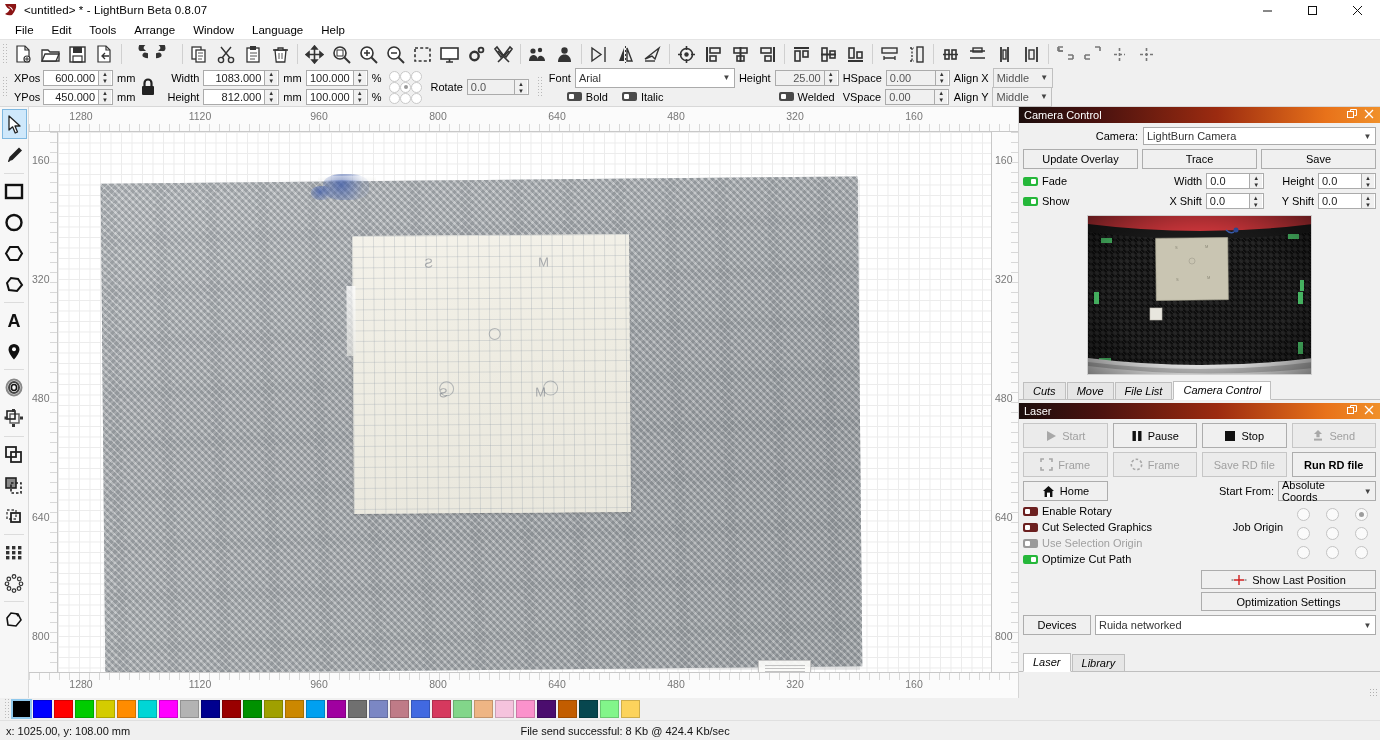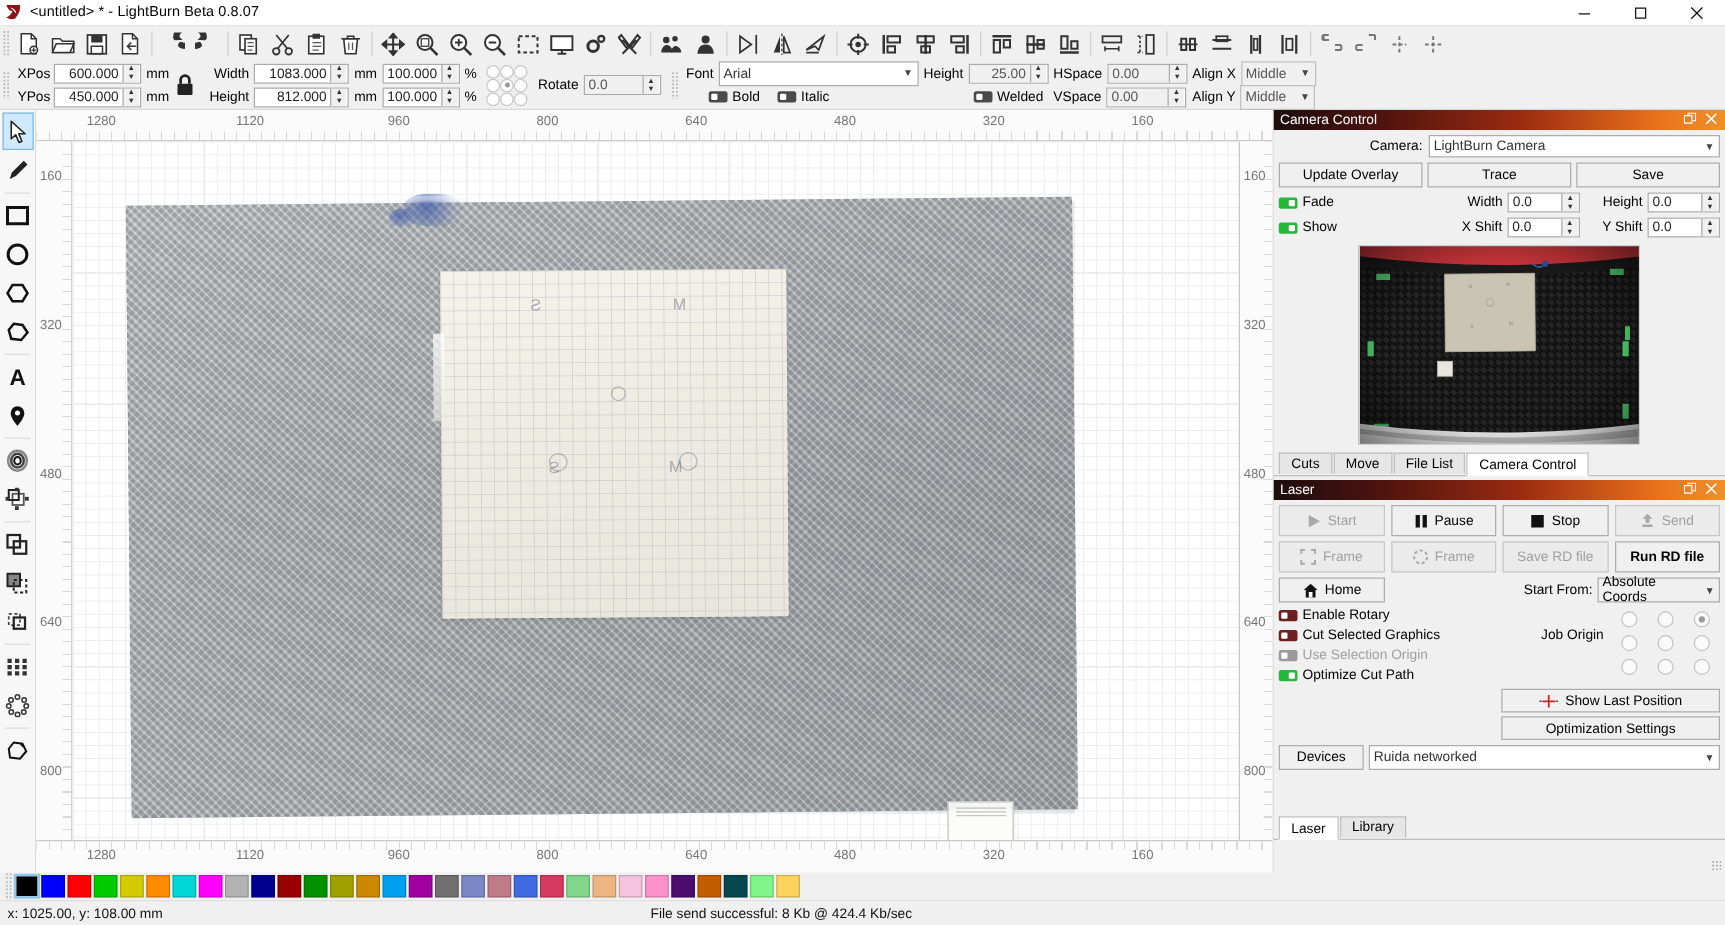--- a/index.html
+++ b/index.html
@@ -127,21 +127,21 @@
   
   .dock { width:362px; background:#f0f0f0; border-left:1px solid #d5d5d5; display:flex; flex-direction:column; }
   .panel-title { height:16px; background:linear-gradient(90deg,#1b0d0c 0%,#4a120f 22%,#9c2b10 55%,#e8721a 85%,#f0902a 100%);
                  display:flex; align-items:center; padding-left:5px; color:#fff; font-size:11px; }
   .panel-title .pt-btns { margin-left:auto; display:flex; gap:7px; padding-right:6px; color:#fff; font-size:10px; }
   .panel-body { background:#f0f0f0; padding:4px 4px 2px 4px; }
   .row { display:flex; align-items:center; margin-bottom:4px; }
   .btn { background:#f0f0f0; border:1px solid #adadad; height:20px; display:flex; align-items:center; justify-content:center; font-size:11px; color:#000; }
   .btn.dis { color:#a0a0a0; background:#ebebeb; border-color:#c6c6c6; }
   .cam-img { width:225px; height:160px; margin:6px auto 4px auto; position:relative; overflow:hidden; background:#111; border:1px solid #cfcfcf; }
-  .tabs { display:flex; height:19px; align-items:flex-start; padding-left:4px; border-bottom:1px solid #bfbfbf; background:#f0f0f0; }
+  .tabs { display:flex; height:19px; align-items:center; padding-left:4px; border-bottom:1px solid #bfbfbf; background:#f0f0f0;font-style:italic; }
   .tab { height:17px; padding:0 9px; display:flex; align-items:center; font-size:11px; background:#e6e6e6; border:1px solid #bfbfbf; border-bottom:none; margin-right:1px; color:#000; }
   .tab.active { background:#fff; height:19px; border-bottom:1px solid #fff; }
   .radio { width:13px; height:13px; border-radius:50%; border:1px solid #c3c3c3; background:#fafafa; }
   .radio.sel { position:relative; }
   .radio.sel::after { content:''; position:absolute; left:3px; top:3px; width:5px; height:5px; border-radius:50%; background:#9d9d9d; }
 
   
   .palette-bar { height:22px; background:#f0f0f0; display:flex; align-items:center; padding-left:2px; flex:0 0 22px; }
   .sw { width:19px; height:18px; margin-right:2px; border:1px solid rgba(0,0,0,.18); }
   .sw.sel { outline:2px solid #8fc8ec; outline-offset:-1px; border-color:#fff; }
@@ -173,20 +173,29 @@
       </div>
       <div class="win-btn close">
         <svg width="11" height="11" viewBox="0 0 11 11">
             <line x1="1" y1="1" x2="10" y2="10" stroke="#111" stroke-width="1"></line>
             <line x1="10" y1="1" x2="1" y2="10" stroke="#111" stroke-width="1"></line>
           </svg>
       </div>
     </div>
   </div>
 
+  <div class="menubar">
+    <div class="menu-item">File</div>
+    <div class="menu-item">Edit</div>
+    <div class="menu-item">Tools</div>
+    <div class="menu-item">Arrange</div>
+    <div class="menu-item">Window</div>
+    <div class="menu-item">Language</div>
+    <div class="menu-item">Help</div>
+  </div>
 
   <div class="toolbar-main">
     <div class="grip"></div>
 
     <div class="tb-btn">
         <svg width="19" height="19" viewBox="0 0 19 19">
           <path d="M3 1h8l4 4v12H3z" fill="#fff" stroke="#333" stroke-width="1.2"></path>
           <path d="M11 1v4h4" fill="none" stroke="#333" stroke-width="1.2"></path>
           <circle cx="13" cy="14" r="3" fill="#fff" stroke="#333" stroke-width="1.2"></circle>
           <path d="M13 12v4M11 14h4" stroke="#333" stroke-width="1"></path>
++++
-- What you should do --
When a line in the material contains the string "center", copy that line.

-- Response below --
                  display:flex; align-items:center; padding-left:5px; color:#fff; font-size:11px; }
   .row { display:flex; align-items:center; margin-bottom:4px; }
   .btn { background:#f0f0f0; border:1px solid #adadad; height:20px; display:flex; align-items:center; justify-content:center; font-size:11px; color:#000; }
+  .tabs { display:flex; height:19px; align-items:center; padding-left:4px; border-bottom:1px solid #bfbfbf; background:#f0f0f0;font-style:italic; }
   .tab { height:17px; padding:0 9px; display:flex; align-items:center; font-size:11px; background:#e6e6e6; border:1px solid #bfbfbf; border-bottom:none; margin-right:1px; color:#000; }
   .palette-bar { height:22px; background:#f0f0f0; display:flex; align-items:center; padding-left:2px; flex:0 0 22px; }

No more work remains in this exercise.